DIRECTIONS FOR THIS TASK —
Go through the data line by line. Copy each one holding the string "left".

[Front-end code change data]

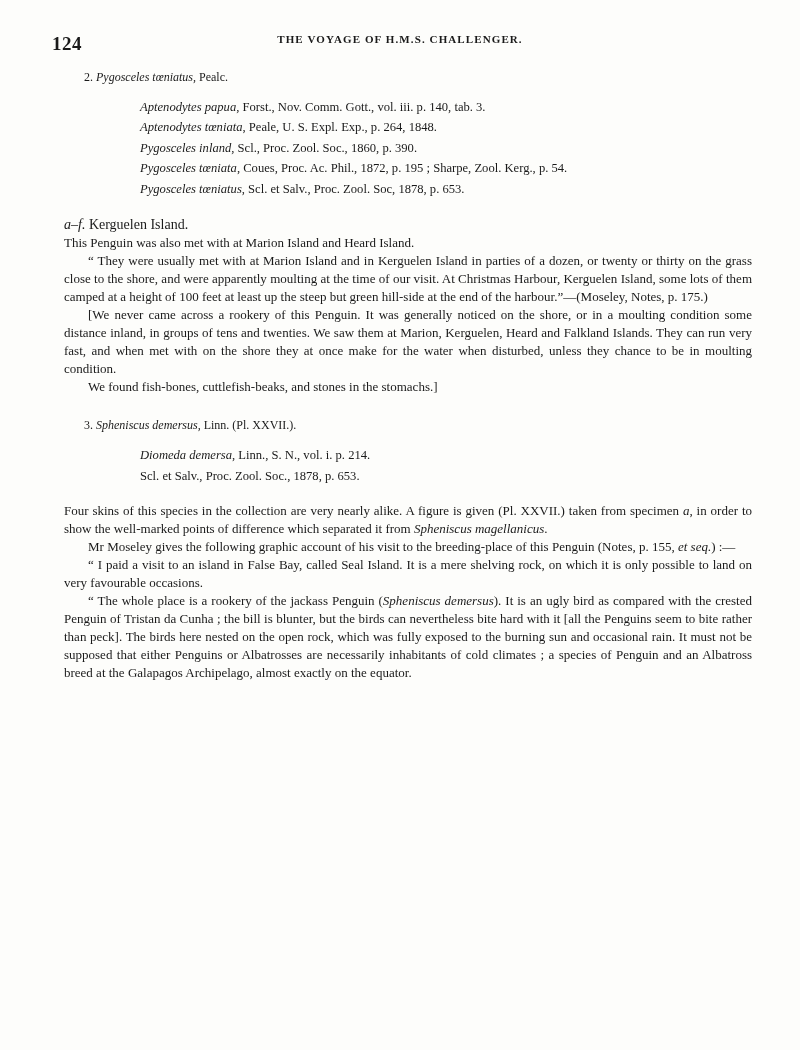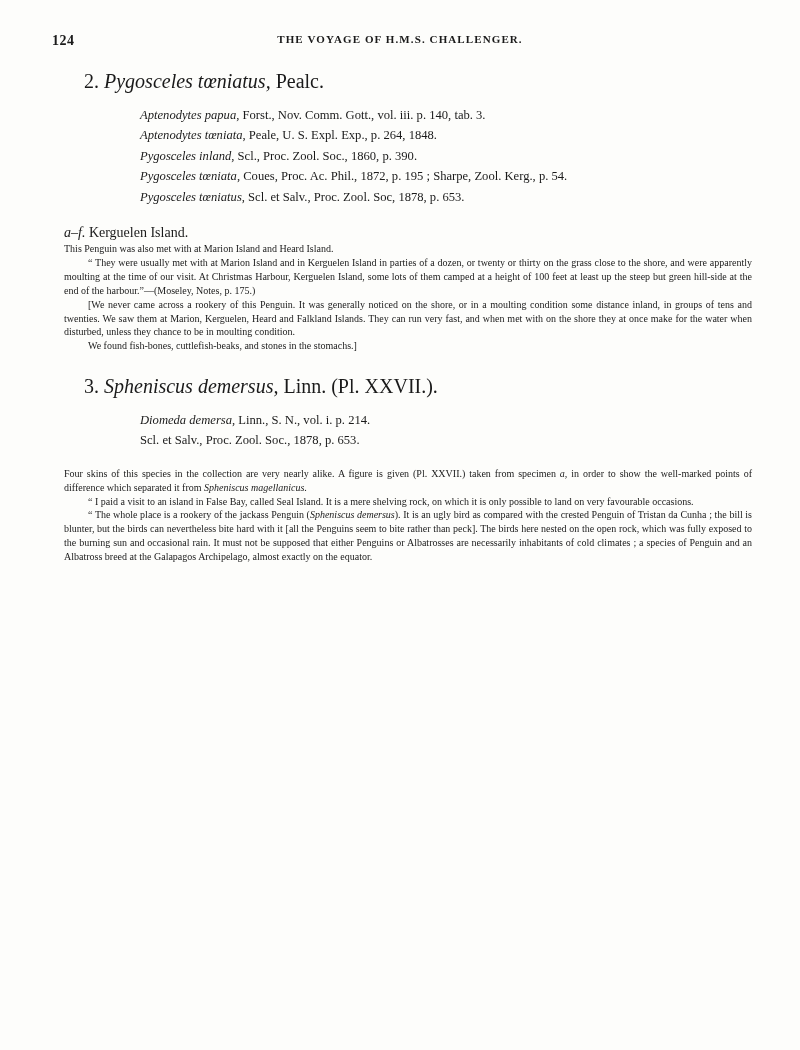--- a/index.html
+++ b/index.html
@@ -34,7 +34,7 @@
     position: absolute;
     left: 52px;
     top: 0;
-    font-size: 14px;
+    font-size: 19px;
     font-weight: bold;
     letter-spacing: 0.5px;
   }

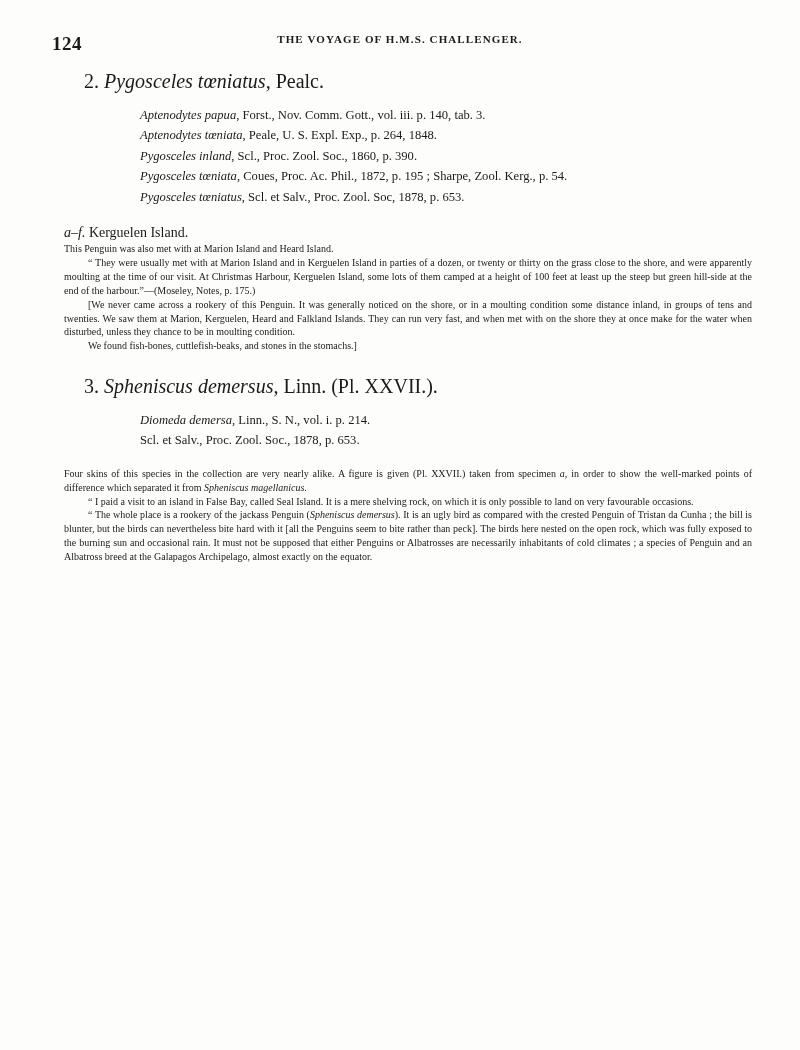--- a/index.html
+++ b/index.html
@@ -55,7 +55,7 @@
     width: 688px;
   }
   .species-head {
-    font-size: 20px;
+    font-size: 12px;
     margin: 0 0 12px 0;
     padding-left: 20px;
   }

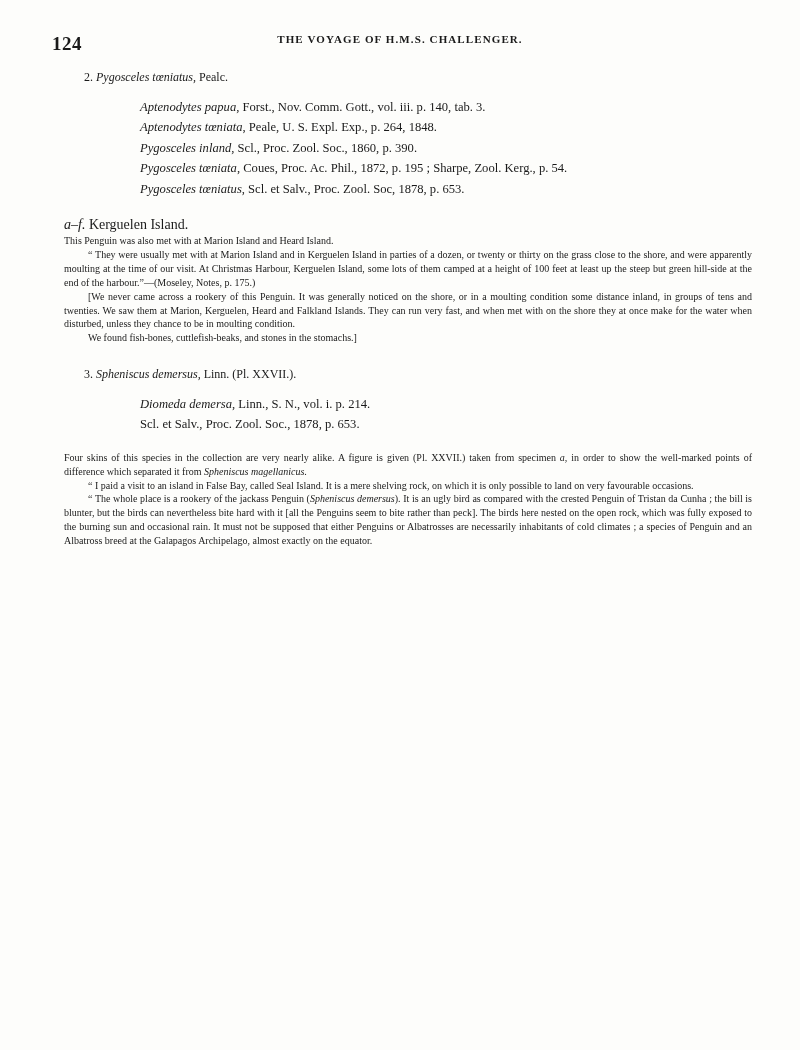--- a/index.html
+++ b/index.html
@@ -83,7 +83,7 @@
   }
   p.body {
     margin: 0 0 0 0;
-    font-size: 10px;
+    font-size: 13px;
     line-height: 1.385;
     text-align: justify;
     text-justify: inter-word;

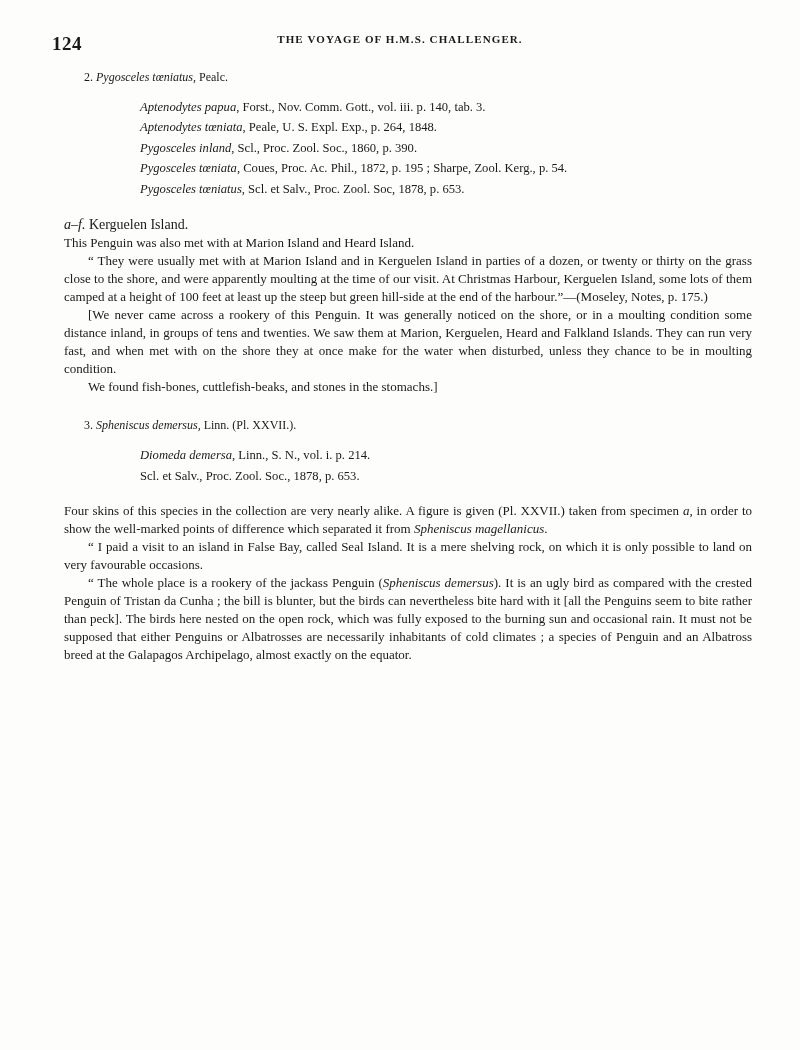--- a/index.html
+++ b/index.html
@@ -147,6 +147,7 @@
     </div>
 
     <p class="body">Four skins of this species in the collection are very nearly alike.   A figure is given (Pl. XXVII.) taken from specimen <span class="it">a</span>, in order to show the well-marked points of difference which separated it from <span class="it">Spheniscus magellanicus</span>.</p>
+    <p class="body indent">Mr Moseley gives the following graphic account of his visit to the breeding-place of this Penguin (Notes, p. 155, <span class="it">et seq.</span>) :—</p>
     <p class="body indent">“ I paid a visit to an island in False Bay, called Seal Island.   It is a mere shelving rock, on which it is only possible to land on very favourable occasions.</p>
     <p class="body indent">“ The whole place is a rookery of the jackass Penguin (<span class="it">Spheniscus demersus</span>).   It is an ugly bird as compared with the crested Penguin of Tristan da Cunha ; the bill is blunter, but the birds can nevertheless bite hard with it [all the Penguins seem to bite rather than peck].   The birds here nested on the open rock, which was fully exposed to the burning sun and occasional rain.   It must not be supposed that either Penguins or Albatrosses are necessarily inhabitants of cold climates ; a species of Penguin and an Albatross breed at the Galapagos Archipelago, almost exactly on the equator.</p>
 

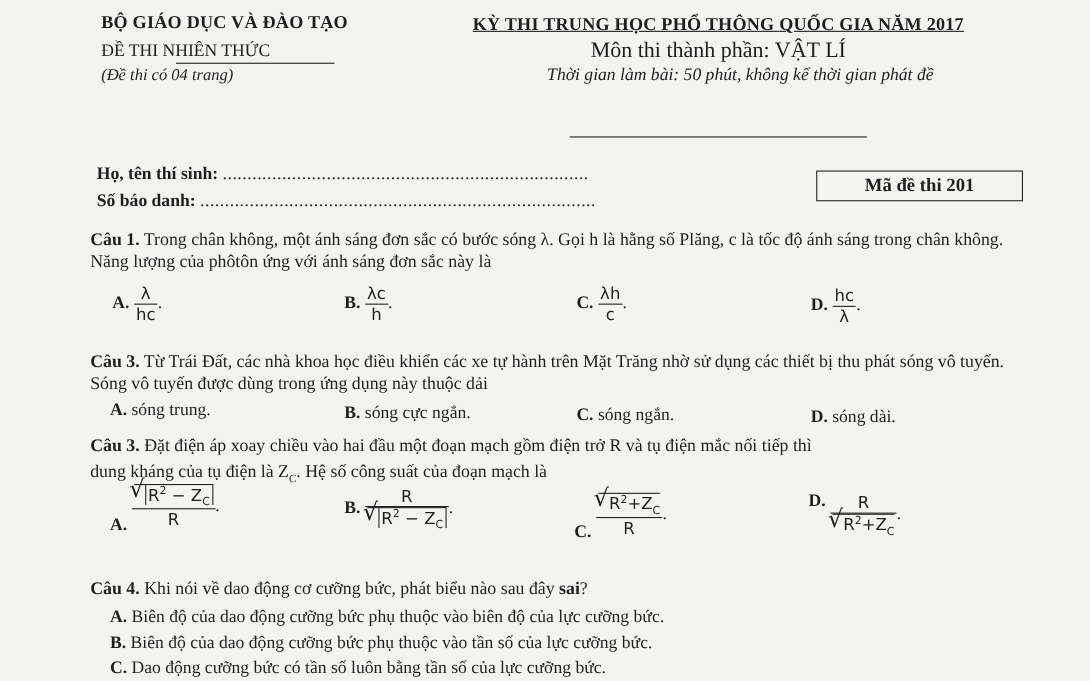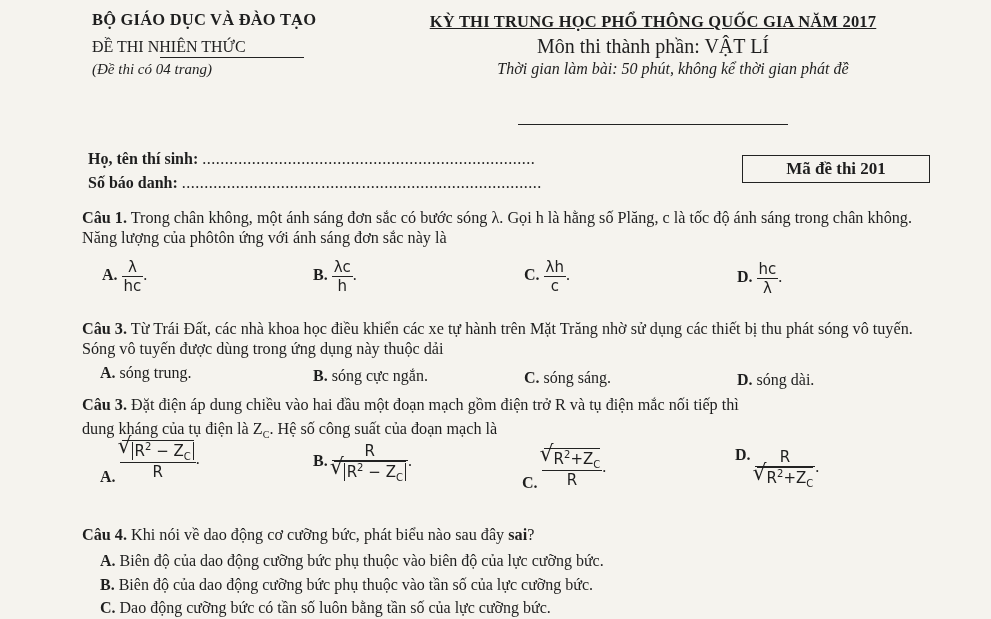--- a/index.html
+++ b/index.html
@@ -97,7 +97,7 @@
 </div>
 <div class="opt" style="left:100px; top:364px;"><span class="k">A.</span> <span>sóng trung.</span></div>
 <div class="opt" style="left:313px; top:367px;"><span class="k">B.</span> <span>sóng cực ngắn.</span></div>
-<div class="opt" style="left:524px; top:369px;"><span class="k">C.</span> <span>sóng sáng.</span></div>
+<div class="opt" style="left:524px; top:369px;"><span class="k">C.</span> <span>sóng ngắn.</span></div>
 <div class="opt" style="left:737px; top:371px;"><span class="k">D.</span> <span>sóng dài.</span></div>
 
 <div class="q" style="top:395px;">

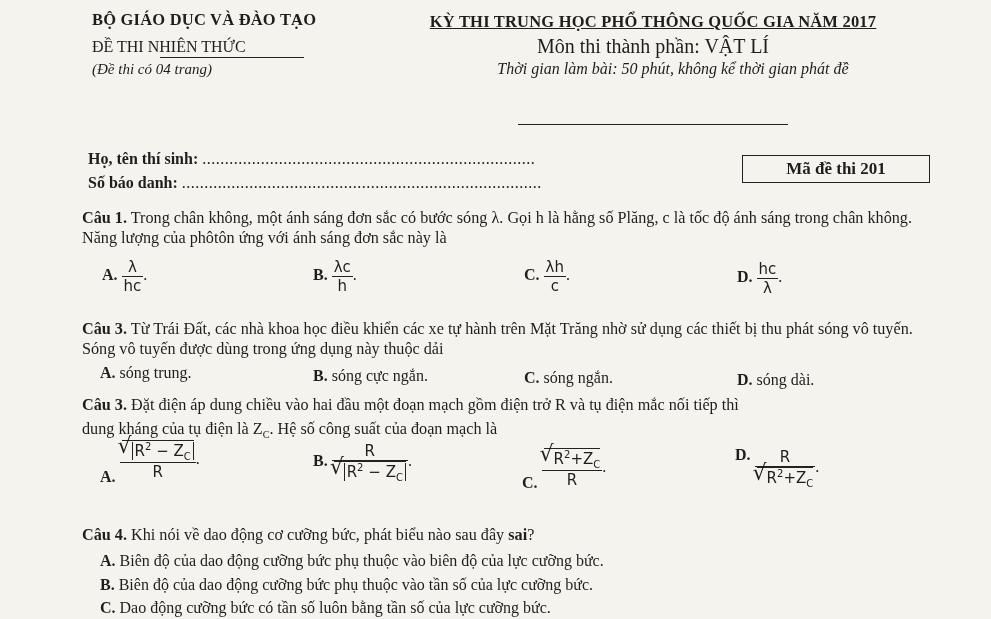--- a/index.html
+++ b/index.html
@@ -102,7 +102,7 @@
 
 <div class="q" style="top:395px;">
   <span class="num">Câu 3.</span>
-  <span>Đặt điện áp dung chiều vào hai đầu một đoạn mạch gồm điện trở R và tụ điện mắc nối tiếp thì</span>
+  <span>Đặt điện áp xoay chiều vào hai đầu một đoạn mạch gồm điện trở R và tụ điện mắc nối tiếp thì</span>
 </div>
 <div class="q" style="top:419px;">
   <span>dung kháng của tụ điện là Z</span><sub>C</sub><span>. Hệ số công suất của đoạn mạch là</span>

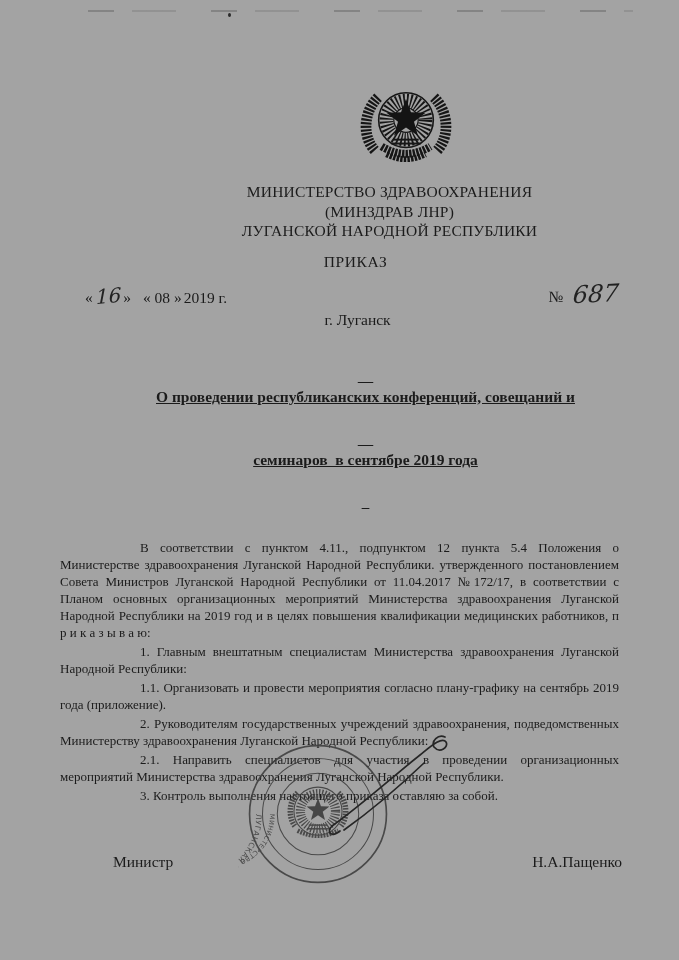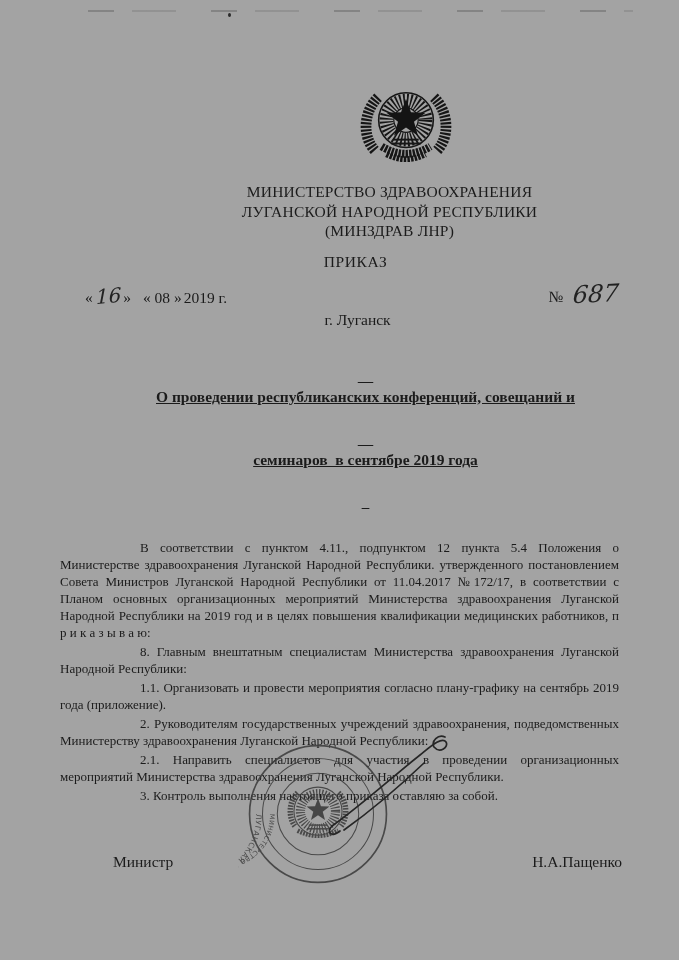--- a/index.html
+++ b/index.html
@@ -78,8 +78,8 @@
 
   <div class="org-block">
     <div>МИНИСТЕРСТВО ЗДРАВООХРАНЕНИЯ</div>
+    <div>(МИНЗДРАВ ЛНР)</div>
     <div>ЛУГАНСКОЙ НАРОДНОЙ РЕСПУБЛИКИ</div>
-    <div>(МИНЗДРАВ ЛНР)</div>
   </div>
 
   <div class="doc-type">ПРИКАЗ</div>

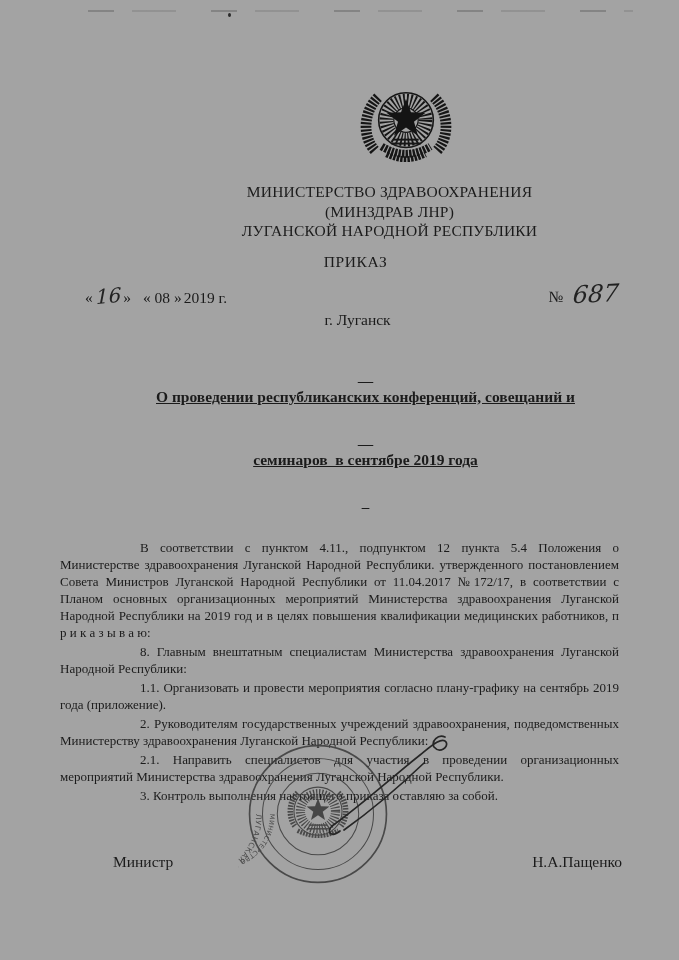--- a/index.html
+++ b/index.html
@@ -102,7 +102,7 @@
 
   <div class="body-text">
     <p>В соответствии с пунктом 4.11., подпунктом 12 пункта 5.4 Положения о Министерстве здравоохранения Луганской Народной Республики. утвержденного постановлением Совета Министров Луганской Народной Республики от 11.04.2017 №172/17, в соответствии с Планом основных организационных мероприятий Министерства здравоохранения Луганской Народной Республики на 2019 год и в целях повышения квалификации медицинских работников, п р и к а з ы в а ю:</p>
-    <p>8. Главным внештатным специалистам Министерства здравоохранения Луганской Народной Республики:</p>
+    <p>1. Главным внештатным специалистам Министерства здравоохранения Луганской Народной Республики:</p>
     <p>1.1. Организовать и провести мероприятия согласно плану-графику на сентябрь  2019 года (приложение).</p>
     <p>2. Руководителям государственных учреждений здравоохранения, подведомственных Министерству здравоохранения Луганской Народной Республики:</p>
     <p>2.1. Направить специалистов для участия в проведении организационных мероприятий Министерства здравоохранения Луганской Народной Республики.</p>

COMPLETED TASK —
     left: 52px;
     padding-left: 20px;
 <div class="opt" style="left:100px; top:364px;"><span class="k">A.</span> <span>sóng trung.</span></div>
 <div class="opt" style="left:313px; top:367px;"><span class="k">B.</span> <span>sóng cực ngắn.</span></div>
-<div class="opt" style="left:524px; top:369px;"><span class="k">C.</span> <span>sóng sáng.</span></div>
+<div class="opt" style="left:524px; top:369px;"><span class="k">C.</span> <span>sóng ngắn.</span></div>
 <div class="opt" style="left:737px; top:371px;"><span class="k">D.</span> <span>sóng dài.</span></div>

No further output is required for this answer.